[Your task]:
Take the entries that follow and write them out again, word for word.

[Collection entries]

== Segment start ==

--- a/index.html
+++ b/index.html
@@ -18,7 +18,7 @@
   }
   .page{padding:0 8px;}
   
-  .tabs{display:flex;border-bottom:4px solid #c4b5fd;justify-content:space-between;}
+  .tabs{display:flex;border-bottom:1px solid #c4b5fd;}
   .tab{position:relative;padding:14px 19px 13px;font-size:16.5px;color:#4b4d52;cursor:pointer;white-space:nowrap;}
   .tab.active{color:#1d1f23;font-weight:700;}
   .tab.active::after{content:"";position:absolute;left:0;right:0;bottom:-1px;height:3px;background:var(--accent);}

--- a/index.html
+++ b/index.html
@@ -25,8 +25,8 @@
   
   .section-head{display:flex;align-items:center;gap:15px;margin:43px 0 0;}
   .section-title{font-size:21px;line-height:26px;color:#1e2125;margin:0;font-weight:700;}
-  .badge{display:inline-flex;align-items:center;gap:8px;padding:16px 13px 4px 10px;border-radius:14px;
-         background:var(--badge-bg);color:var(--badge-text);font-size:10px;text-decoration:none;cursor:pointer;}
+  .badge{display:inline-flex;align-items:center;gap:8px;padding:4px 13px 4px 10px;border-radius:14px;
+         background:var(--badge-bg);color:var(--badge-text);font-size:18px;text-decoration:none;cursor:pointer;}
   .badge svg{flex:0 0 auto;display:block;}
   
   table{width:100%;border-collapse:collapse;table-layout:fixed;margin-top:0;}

== Segment end ==

[Completed exercise]:
--- a/index.html
+++ b/index.html
@@ -18,7 +18,7 @@
   }
   .page{padding:0 8px;}
   
-  .tabs{display:flex;border-bottom:4px solid #c4b5fd;justify-content:space-between;}
+  .tabs{display:flex;border-bottom:1px solid #c4b5fd;}
   .tab{position:relative;padding:14px 19px 13px;font-size:16.5px;color:#4b4d52;cursor:pointer;white-space:nowrap;}
   .tab.active{color:#1d1f23;font-weight:700;}
   .tab.active::after{content:"";position:absolute;left:0;right:0;bottom:-1px;height:3px;background:var(--accent);}

--- a/index.html
+++ b/index.html
@@ -25,8 +25,8 @@
   
   .section-head{display:flex;align-items:center;gap:15px;margin:43px 0 0;}
   .section-title{font-size:21px;line-height:26px;color:#1e2125;margin:0;font-weight:700;}
-  .badge{display:inline-flex;align-items:center;gap:8px;padding:16px 13px 4px 10px;border-radius:14px;
-         background:var(--badge-bg);color:var(--badge-text);font-size:10px;text-decoration:none;cursor:pointer;}
+  .badge{display:inline-flex;align-items:center;gap:8px;padding:4px 13px 4px 10px;border-radius:14px;
+         background:var(--badge-bg);color:var(--badge-text);font-size:18px;text-decoration:none;cursor:pointer;}
   .badge svg{flex:0 0 auto;display:block;}
   
   table{width:100%;border-collapse:collapse;table-layout:fixed;margin-top:0;}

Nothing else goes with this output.